Work instructions>
Using the entries below, show all lines with the string "lichtgeel".
%%
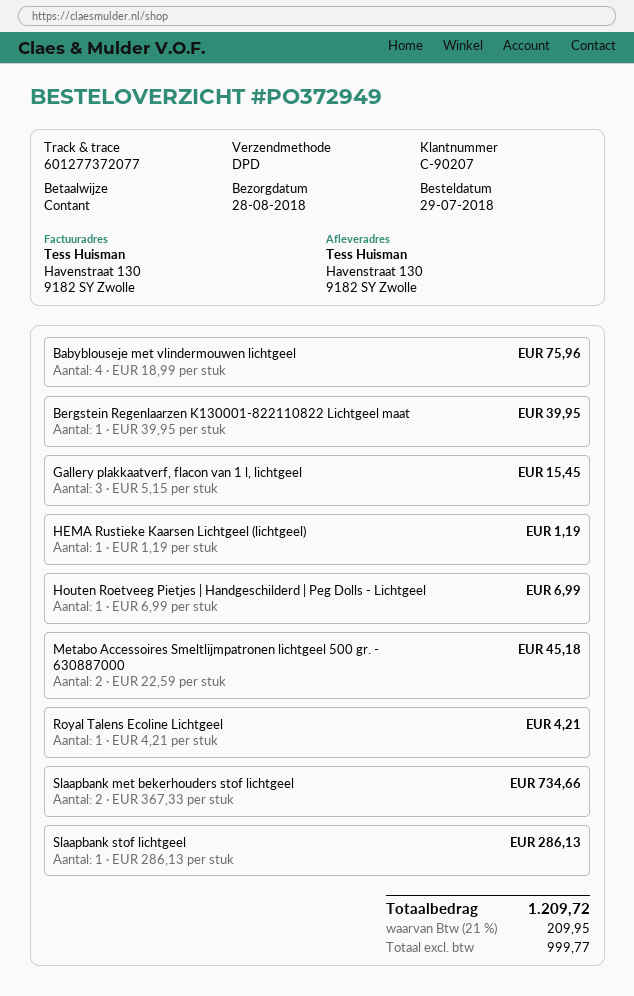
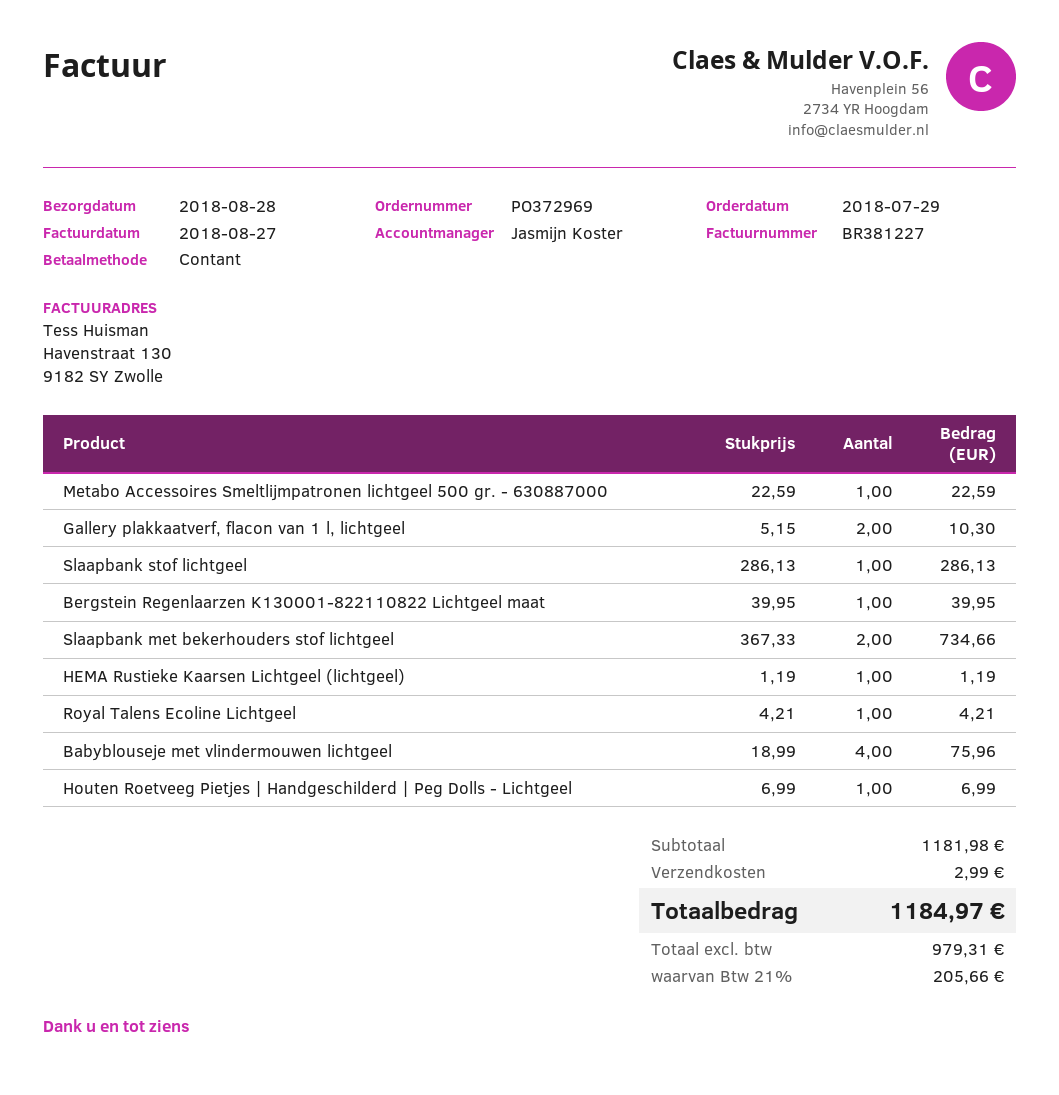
order number: PO372949 -> PO372969
Gallery plakkaatverf, flacon van 1 l, lichtgeel: 3 x 5.15 = 15.45 -> 2 x 5.15 = 10.30
Metabo Accessoires Smeltlijmpatronen lichtgeel 500 gr. - 630887000: 2 x 22.59 = 45.18 -> 1 x 22.59 = 22.59
shipping: none -> 2.99
net: 999.77 -> 979.31
tax: 21% = 209.95 -> 21% = 205.66
total: 1209.72 -> 1184.97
%%
Solution to this problem>
Gallery plakkaatverf, flacon van 1 l, lichtgeel: 3 x 5.15 = 15.45 -> 2 x 5.15 = 10.30
Metabo Accessoires Smeltlijmpatronen lichtgeel 500 gr. - 630887000: 2 x 22.59 = 45.18 -> 1 x 22.59 = 22.59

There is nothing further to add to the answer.